It's talking mostly about these divisions in feminism specifically, but it definitely applies to leftist concerns on a much wider level. It's only natural that working out exactly how existing systems need to change should involve a more nuanced level of analysis (and consequently, debate) than working out exactly how the current state of affairs can be preserved.

That doesn't mean these divisions can't be a problem, of course, but it does help stamp bullshit all over those "the left can't get its shit together with any real unity and is therefore doomed" arguments you hear from left AND right-leaning people on occasion.
In fighting isn't a big deal, and its not that I don't think the left isn't unified (I think one of the most silencing thing those in the left can do is to forbid debate so we appear more unified than the right, who appear more unified than they actually are). What I'm getting at is elitism. In feminism, this has been a problem since the eighties since feminist theory moved away from the collectives into the universities, which not everyone can go to, and the language isn't as accessible as it used to be. There needs to be a balance, I think it was Judith Butler who argued against being concerned about accessibility because important things get lost that way, and it is a good point. But there needs to be a return of collectives and poetry and strike a balance between academic theory and activism. There are a few feminist texts that are easy to read and accessible, but they kinda fall more in the liberal feminist camp, like Full Frontal Feminism.

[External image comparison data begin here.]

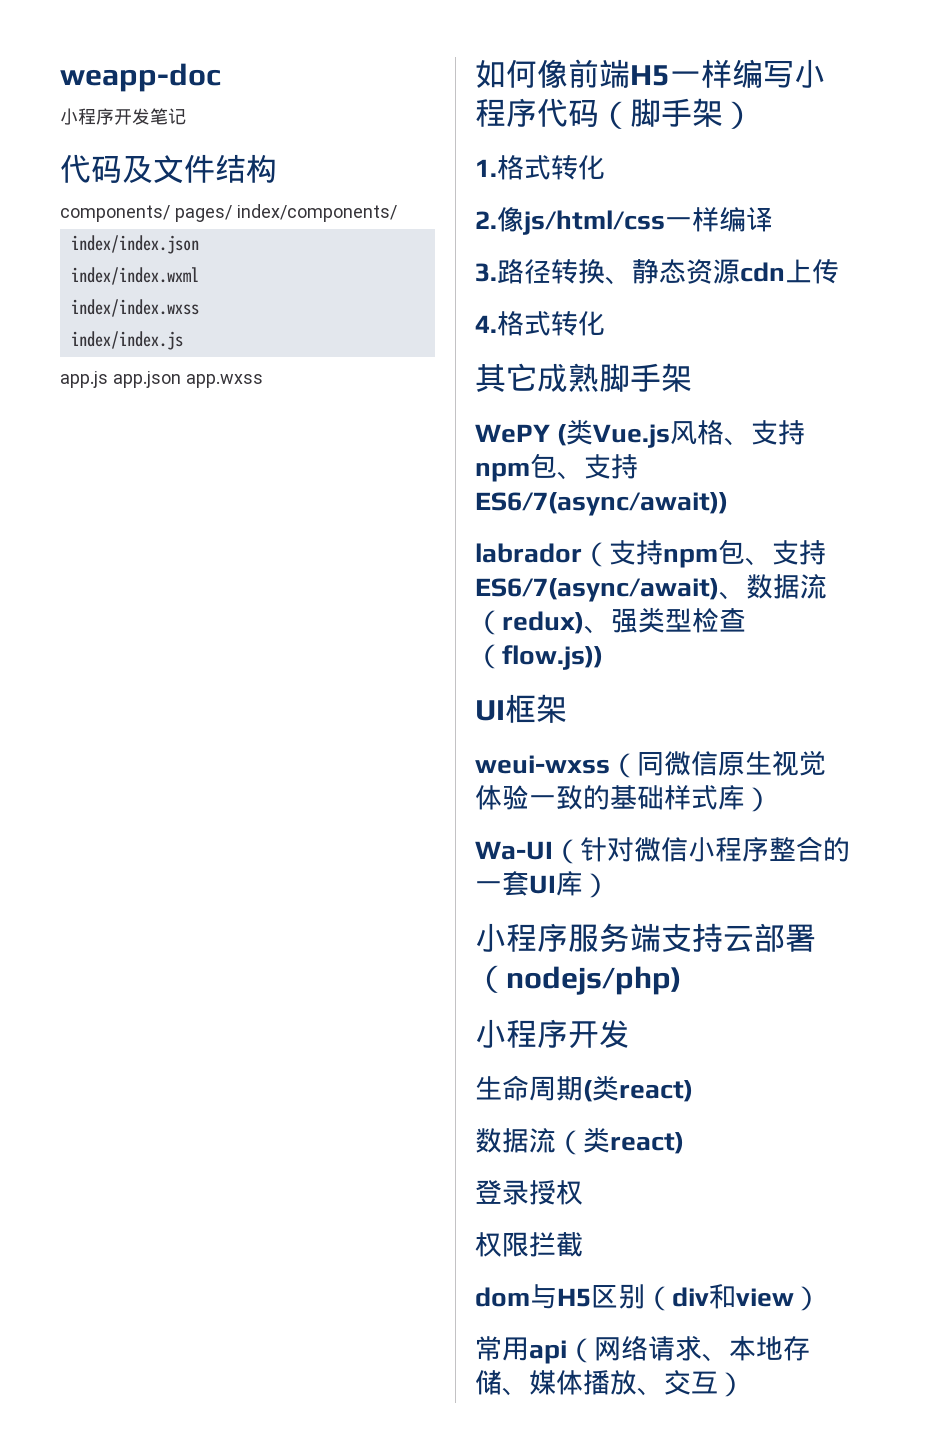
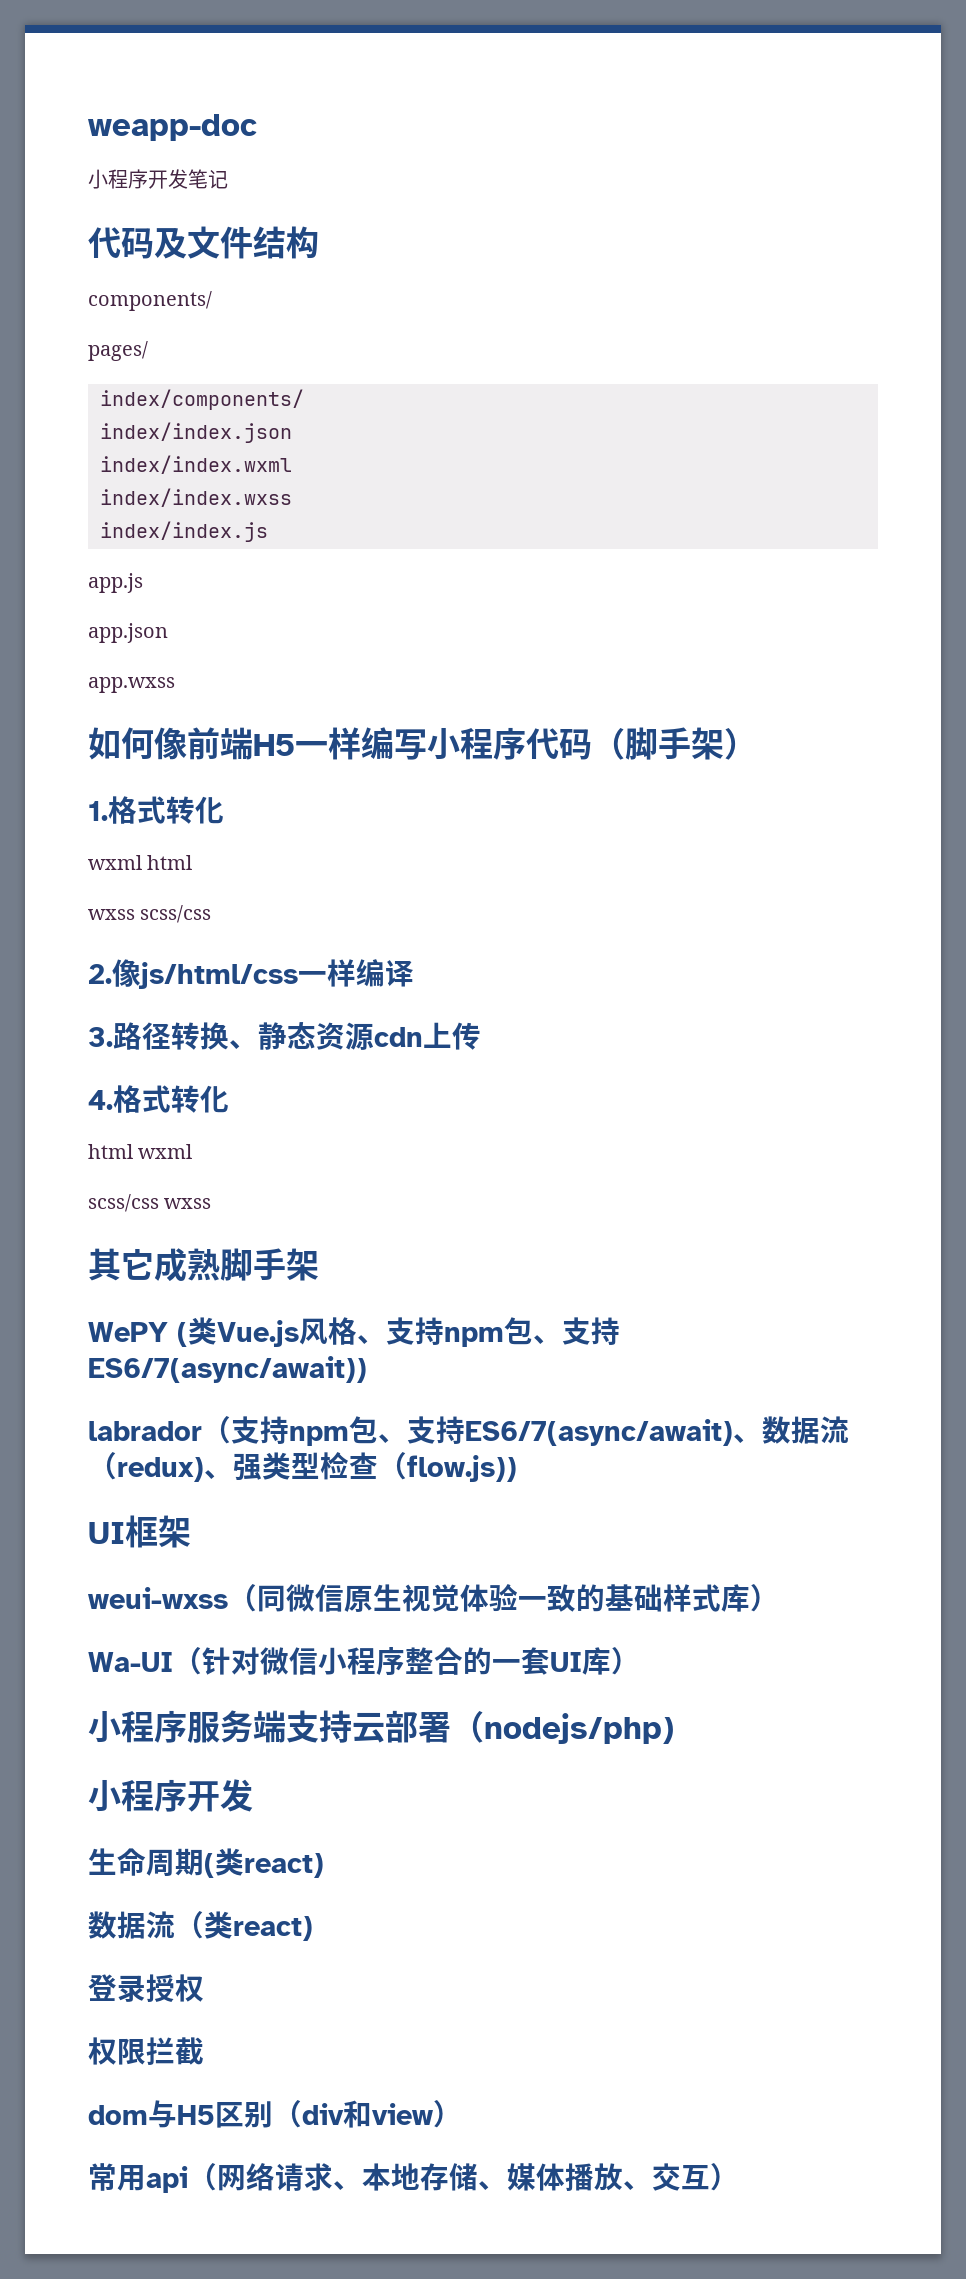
(170, 213) none -> (212, 301) //
(232, 213) none -> (148, 351) //
(108, 379) none -> (143, 583) //
(181, 379) none -> (168, 633) //
(605, 167) none -> [88,855,193,870] [88,905,212,923] // wxml html // wxss scss/css
(605, 323) none -> [88,1144,193,1159] [88,1194,212,1212] // html wxml // scss/css wxss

There's also gotta be an understanding of intersectionality, which a lot of leftist, very much including feminists, pay lip service to but don't put to practice very well. Like we're talking about lower IQs, but we forget how the IQ test has been used as a justification for racism (people of colour and immigrants tend to score lower than white people), and I remember in first year university psychology they told us that you have to take IQ with a grain of salt, and warned us not to take it as a be all end all measurement of what makes a person intelligent. But they don't tell you that when they put out studies like this, and instead of resolving to help lower class, minorities and the education system, we just kinda feel smug about it and move on with the rest of our day.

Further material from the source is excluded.